> [What the exercise asks] From the listing below, pull each line that includes "application".

> [Given records]
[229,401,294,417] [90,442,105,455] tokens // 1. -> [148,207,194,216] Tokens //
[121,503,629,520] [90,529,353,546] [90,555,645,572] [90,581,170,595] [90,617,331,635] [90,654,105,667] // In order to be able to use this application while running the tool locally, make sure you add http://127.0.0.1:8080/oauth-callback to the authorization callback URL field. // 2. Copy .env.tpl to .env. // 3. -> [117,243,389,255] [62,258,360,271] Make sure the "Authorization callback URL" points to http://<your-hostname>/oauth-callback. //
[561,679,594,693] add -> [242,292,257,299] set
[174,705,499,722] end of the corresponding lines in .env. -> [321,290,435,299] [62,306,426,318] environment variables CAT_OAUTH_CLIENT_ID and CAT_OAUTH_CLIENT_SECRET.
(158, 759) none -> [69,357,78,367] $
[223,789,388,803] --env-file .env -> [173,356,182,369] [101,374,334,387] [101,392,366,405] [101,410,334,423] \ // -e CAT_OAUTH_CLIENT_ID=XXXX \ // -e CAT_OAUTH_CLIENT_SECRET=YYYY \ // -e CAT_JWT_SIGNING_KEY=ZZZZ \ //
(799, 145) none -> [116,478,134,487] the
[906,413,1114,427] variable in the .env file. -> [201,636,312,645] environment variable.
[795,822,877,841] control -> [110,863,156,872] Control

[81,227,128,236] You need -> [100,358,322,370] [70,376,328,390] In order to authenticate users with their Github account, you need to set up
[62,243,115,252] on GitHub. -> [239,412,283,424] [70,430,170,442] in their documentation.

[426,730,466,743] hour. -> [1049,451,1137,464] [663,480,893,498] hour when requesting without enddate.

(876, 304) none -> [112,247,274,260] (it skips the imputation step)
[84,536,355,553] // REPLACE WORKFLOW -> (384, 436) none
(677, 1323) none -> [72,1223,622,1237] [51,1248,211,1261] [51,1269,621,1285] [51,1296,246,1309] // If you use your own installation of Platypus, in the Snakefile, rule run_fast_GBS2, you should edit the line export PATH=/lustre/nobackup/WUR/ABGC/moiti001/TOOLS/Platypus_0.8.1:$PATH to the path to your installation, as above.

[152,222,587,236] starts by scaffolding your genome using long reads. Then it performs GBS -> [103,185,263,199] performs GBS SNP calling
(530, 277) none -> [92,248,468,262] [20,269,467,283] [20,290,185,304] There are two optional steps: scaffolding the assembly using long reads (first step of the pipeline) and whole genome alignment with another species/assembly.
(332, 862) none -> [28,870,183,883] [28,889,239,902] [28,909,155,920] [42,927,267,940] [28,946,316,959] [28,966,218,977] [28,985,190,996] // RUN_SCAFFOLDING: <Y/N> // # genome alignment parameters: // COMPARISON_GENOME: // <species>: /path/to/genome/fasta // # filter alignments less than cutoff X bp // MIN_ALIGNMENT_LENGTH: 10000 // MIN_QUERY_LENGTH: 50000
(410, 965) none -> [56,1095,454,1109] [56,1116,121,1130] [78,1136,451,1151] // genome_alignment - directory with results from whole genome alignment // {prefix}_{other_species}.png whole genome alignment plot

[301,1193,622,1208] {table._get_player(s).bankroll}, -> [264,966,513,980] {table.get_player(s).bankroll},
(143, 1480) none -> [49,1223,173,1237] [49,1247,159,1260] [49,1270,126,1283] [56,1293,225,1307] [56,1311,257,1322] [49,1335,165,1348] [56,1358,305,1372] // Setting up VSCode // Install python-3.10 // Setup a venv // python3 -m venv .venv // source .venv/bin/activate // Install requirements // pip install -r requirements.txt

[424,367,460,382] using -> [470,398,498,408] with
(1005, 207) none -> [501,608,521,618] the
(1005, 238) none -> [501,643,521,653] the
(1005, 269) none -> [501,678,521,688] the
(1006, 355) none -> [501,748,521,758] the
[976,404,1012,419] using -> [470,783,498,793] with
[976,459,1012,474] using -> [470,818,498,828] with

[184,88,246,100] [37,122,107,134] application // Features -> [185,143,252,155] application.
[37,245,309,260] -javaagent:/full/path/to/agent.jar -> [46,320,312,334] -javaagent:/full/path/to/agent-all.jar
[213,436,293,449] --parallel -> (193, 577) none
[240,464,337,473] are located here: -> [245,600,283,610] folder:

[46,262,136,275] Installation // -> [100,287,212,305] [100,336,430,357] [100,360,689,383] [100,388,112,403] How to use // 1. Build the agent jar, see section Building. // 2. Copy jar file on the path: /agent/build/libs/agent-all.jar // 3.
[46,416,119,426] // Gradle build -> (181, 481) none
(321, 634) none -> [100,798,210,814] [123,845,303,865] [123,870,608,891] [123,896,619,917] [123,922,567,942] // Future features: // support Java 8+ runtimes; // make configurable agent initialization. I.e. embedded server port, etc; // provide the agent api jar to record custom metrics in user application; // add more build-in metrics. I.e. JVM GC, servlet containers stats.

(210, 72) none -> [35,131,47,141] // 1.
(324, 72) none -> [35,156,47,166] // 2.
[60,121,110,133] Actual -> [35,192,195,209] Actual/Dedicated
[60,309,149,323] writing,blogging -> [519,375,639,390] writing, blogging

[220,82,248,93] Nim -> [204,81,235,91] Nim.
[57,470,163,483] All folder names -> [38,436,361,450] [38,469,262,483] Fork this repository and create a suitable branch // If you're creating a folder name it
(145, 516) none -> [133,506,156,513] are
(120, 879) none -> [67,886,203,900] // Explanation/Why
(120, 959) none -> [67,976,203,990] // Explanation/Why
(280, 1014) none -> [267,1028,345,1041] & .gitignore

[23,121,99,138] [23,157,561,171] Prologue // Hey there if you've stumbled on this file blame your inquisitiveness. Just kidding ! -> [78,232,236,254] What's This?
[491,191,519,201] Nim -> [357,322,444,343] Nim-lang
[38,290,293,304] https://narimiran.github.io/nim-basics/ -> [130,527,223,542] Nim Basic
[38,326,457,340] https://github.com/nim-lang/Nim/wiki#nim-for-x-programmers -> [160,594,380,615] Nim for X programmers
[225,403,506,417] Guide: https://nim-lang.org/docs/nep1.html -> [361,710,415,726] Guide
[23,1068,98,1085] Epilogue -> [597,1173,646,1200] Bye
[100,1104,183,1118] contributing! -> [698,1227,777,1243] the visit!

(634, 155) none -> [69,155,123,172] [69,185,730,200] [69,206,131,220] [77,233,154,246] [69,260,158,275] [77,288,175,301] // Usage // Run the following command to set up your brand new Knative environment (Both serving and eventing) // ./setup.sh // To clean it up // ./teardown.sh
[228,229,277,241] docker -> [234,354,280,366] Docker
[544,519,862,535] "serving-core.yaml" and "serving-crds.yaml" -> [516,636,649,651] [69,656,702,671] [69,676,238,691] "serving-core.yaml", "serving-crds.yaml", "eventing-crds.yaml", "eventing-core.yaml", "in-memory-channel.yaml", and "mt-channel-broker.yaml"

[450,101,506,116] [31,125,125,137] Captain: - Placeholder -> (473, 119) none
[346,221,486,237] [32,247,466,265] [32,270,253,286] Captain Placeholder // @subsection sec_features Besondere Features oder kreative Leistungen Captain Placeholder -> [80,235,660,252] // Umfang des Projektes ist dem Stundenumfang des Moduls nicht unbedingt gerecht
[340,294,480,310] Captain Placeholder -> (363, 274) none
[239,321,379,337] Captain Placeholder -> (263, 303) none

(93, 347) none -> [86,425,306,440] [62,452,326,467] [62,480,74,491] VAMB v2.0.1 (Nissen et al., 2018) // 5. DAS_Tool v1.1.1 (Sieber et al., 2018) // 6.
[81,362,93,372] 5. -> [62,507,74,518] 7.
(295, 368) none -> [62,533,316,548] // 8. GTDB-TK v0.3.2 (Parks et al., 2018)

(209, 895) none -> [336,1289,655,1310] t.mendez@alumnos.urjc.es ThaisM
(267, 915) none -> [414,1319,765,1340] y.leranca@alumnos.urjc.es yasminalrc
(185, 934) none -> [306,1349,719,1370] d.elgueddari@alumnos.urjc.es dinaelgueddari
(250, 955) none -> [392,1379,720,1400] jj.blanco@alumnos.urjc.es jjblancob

> [Task answer]
[121,503,629,520] [90,529,353,546] [90,555,645,572] [90,581,170,595] [90,617,331,635] [90,654,105,667] // In order to be able to use this application while running the tool locally, make sure you add http://127.0.0.1:8080/oauth-callback to the authorization callback URL field. // 2. Copy .env.tpl to .env. // 3. -> [117,243,389,255] [62,258,360,271] Make sure the "Authorization callback URL" points to http://<your-hostname>/oauth-callback. //
[184,88,246,100] [37,122,107,134] application // Features -> [185,143,252,155] application.
(321, 634) none -> [100,798,210,814] [123,845,303,865] [123,870,608,891] [123,896,619,917] [123,922,567,942] // Future features: // support Java 8+ runtimes; // make configurable agent initialization. I.e. embedded server port, etc; // provide the agent api jar to record custom metrics in user application; // add more build-in metrics. I.e. JVM GC, servlet containers stats.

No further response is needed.